Well, what can I say. A week at Arvon is simply fabulous, dahling. I joined a course on musical theatre with the nicest bunch of people imaginable, who provided a week filled with laughter and song. It was exactly as honest and corny as it sounds. While I have no doubt that the tutors were rolling around laughing at what we’d done in the name of contemporary music, their expert guidance meant we could go ahead without feeling selfconscious about it – probably one of the biggest blocks to getting involved in any performance artform. Although I still can’t do one of my performance pieces without laughing, I feel as though I’ve made inroads into stagecraft and entertainment – factors which are going to help now I’m on the platform more often.
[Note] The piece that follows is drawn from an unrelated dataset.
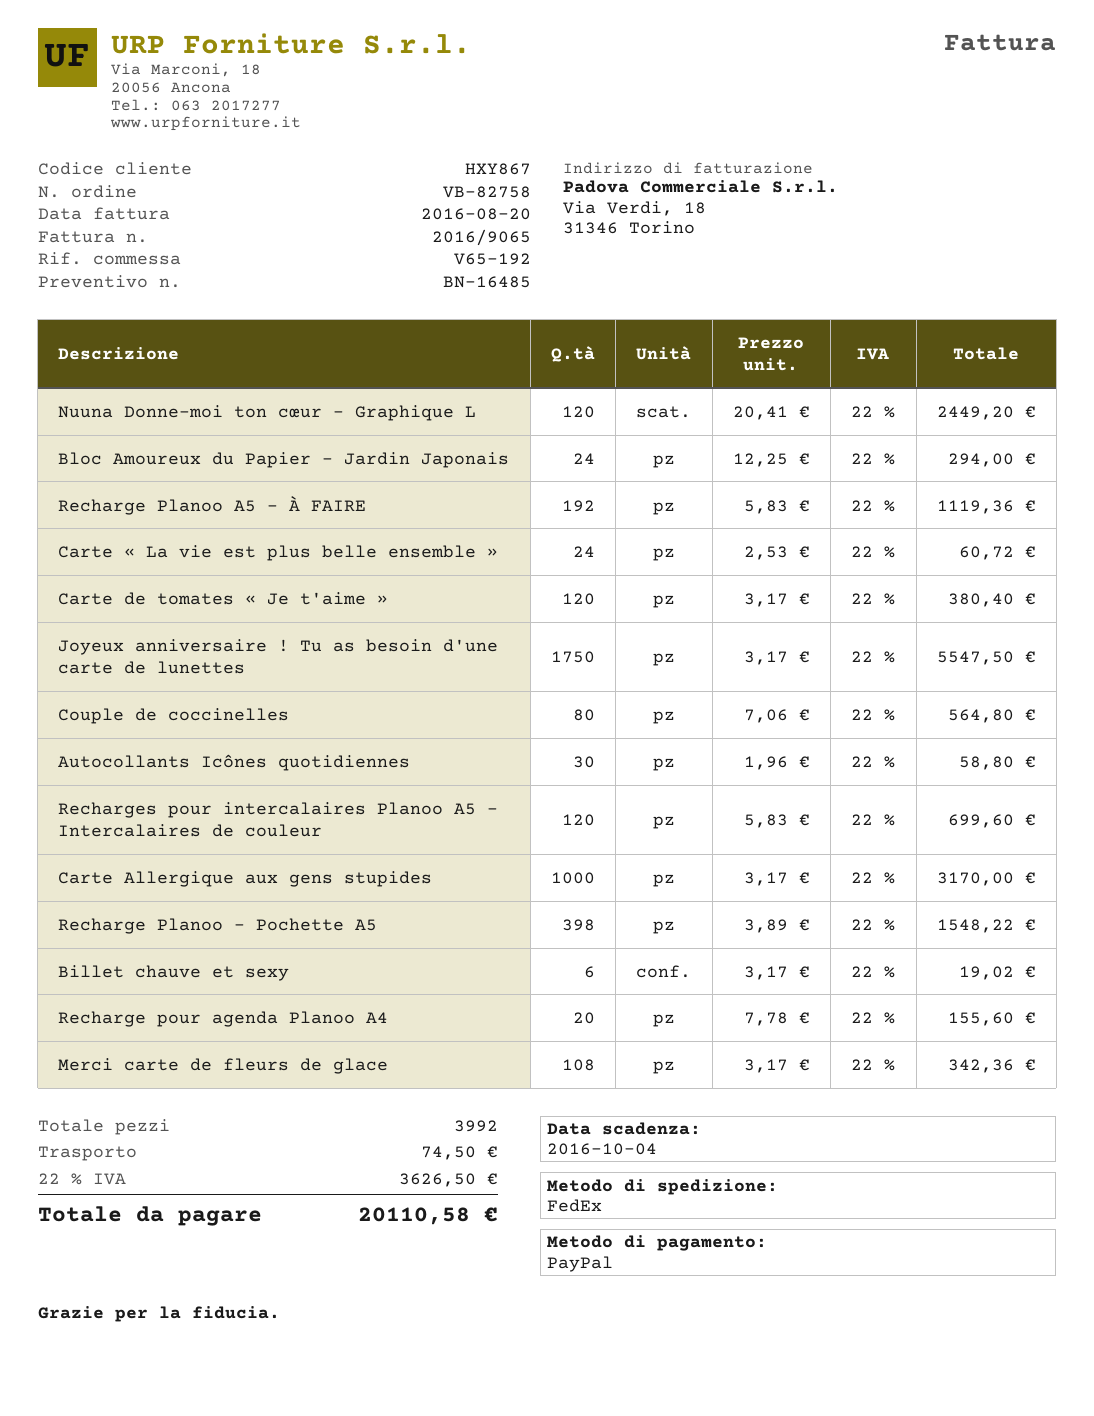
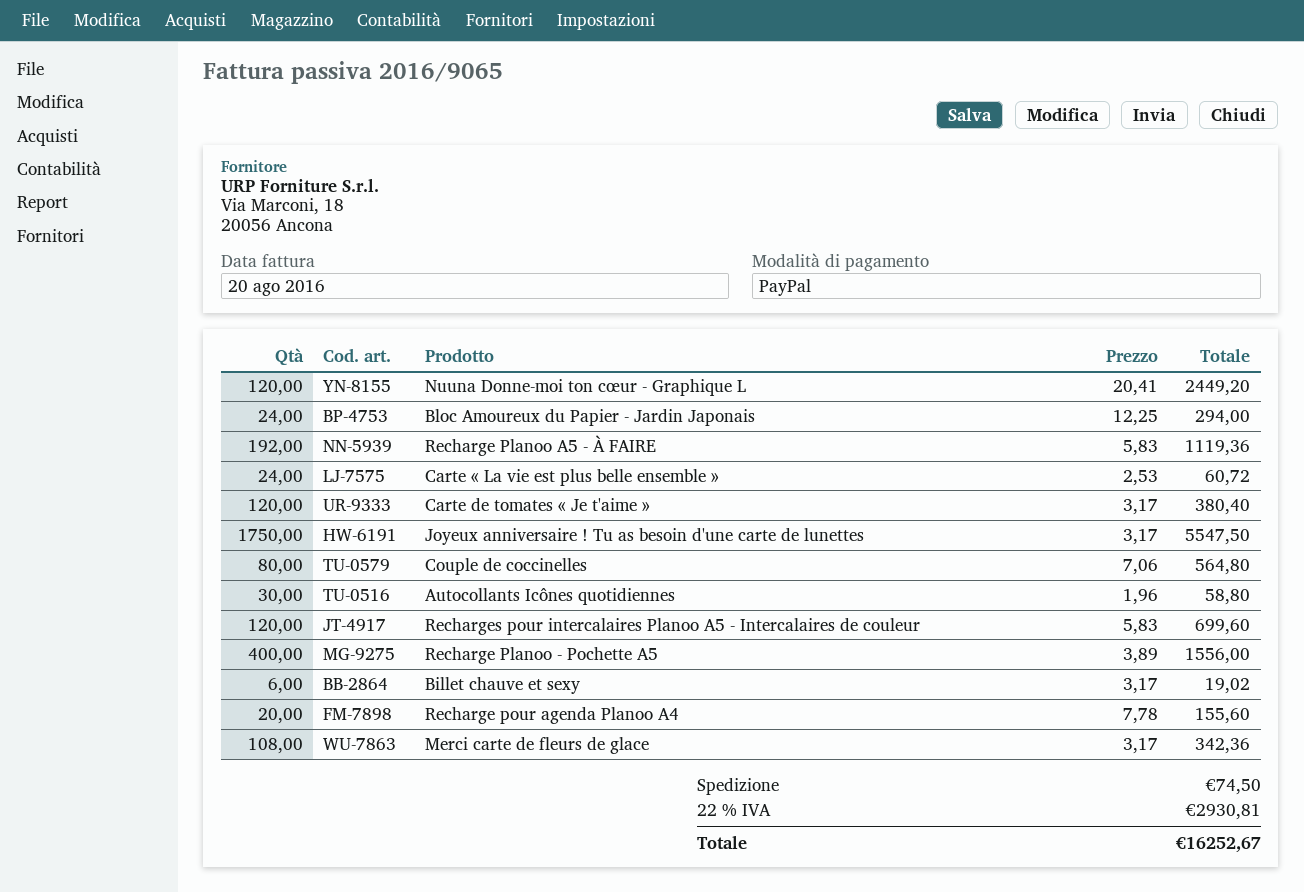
Carte Allergique aux gens stupides: 1000 x 3.17 = 3170.00 -> none
Recharge Planoo - Pochette A5: 398 x 3.89 = 1548.22 -> 400 x 3.89 = 1556.00
tax: 22% = 3626.50 -> 22% = 2930.81
total: 20110.58 -> 16252.67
If you haven’t been to Arvon, I can’t recommend it highly enough. While it seems expensive on the surface, there’s a decent grants system which operates a sliding scale of contributions according to need, and once you’re there on the premises, you don’t have any outlay unless you fancy taking the local bus into Hebden Bridge, for instance. As it was, my week was so intensive that I didn’t have the time to go for a walk, let alone explore the area – so yes, it was cost-effective in the long run. I had the time to take some photos though, and here is the unique Yorkshire mill landscape in its late-summer glory.
Back to work with a vengeance now, as term restarts and a new batch of students flood in to my regional college near the bottom corner of Lincolnshire. I’m providing a workshop for Wolds Words later in October – looking forward to this, as Louth is one of my favourite towns and it’s always a pleasure to do stuff around this county. But my head’s still reeling from the words I wrote last week, and I’m hoping that soon I’ll have the confidence to integrate soundscapes with some of the poems I’ve written.